> [Aim of the exercise] Would you show every line from the records that holds "Major"?

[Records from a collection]
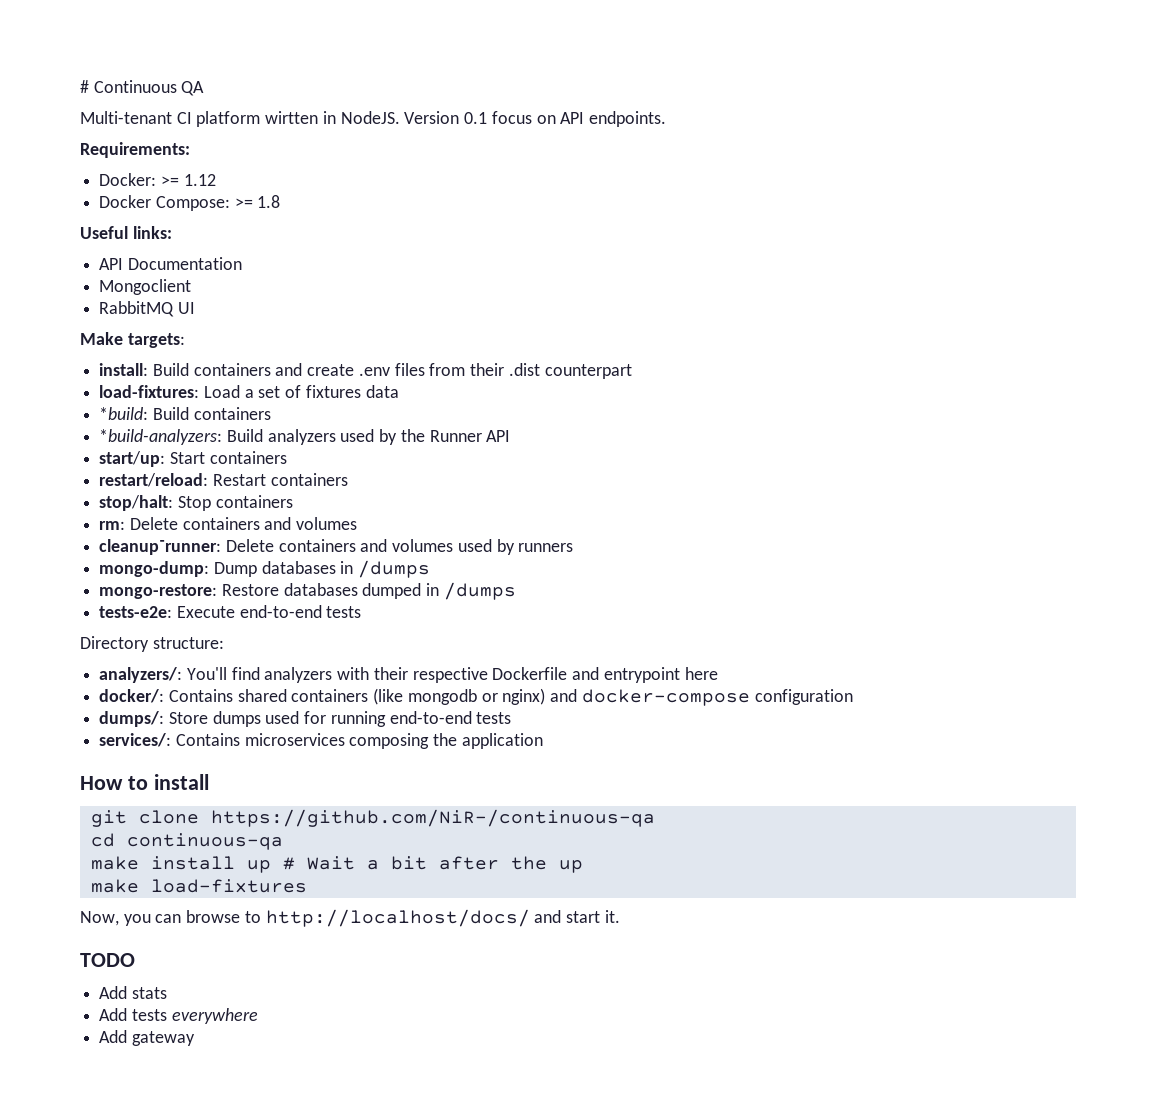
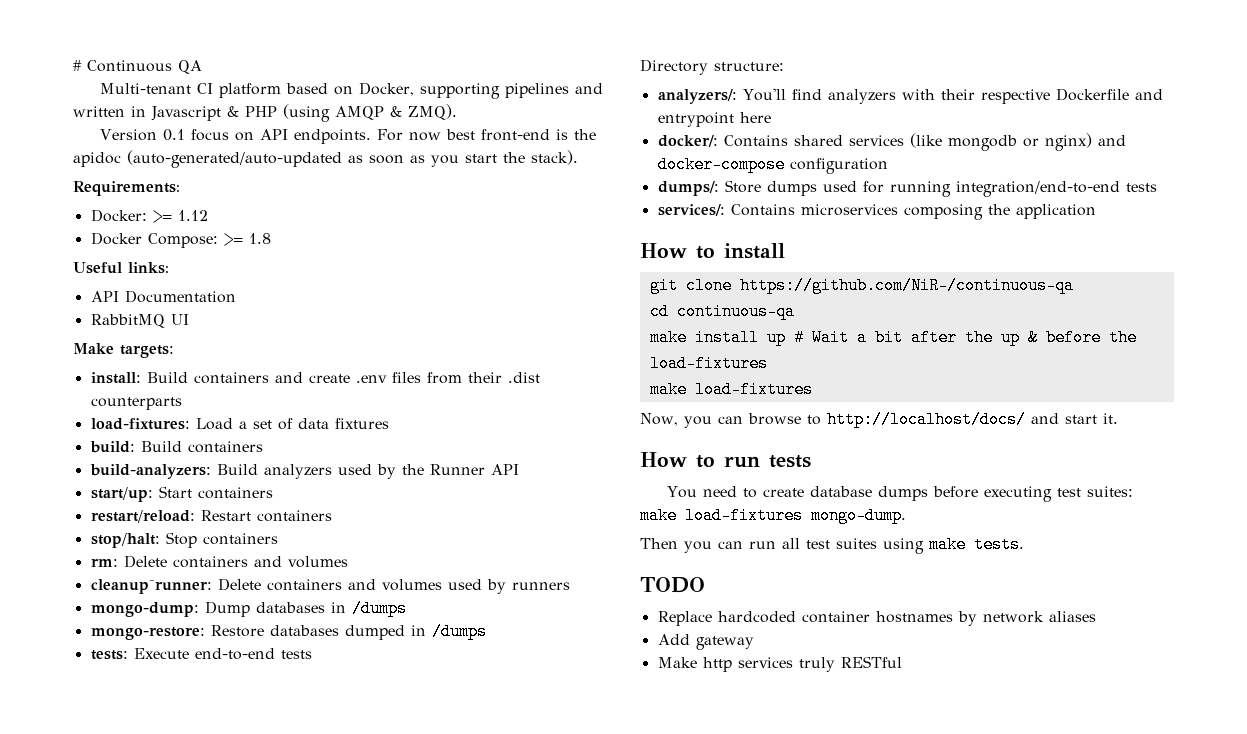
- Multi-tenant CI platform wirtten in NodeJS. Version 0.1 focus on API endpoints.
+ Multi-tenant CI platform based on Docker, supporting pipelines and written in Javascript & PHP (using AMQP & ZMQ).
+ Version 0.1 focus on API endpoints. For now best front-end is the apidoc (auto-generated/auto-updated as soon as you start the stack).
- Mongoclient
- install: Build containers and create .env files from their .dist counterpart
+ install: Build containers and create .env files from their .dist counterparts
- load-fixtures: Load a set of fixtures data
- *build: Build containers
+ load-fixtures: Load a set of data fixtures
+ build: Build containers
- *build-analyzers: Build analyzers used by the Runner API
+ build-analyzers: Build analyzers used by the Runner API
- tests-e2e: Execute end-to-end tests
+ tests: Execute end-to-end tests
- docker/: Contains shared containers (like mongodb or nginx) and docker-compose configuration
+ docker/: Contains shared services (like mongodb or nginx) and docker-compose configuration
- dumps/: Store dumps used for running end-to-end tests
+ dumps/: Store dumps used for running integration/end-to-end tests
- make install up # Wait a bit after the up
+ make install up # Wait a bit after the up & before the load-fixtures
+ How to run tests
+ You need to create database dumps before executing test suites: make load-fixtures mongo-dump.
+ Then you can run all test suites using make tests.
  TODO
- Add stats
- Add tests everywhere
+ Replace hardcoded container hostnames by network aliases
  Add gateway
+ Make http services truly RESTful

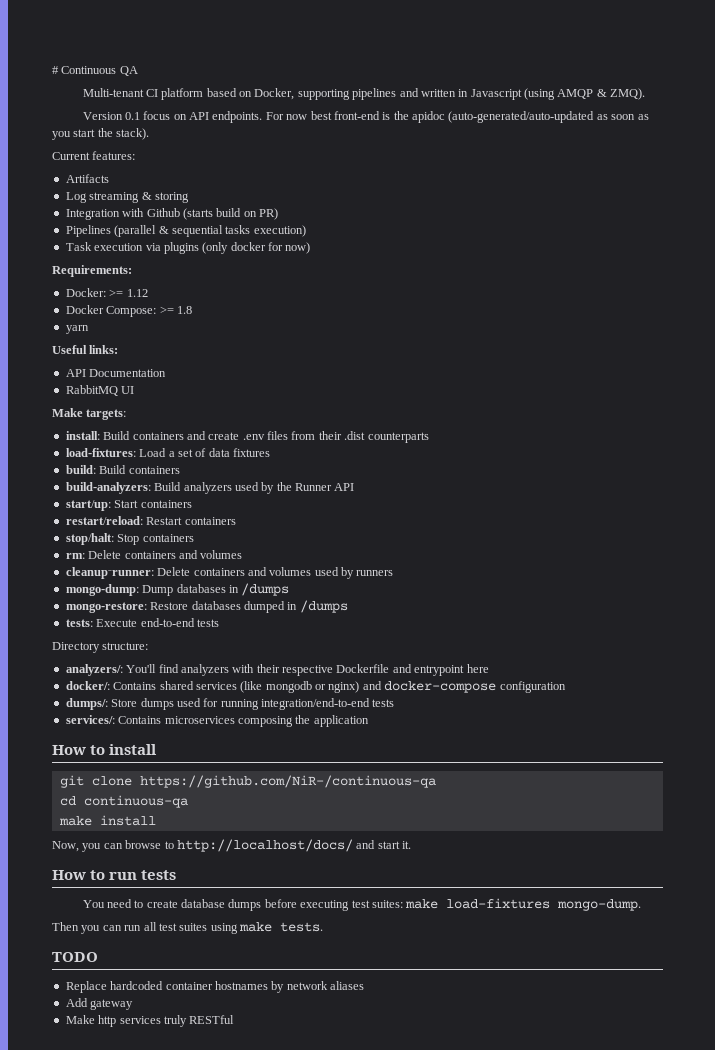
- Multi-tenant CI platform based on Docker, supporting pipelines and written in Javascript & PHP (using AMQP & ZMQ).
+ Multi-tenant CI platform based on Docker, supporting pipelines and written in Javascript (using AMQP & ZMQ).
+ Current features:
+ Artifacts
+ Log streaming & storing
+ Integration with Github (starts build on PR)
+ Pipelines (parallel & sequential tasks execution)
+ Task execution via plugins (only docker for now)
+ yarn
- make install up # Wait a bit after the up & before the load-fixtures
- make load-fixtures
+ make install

--

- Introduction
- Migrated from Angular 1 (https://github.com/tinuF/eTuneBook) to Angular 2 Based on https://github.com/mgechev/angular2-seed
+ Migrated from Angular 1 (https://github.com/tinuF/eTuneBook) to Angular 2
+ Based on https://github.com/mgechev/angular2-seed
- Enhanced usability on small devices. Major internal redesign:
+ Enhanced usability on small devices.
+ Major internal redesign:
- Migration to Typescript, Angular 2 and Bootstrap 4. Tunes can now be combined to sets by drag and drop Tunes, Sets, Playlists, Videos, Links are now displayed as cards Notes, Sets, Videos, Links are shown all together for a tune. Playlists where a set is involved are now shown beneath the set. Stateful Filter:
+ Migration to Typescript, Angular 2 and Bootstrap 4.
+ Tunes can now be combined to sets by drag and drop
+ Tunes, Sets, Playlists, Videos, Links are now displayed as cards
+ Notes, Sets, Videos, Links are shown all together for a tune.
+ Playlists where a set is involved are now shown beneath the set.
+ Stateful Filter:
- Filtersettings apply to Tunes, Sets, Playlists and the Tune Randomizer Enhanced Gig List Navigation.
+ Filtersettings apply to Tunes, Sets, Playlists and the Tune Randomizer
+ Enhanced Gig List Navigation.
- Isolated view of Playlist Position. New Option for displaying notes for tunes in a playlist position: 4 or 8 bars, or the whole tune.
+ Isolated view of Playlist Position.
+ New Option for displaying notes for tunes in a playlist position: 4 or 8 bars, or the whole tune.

==

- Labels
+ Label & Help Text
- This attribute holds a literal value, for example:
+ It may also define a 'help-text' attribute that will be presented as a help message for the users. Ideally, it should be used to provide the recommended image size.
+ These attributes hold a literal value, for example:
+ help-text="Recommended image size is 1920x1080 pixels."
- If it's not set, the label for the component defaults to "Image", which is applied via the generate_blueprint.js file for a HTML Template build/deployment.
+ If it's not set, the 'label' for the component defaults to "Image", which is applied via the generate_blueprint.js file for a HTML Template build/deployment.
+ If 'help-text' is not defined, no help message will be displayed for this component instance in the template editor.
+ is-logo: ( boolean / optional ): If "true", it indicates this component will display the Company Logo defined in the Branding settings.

> [Response]
- Enhanced usability on small devices. Major internal redesign:
+ Major internal redesign:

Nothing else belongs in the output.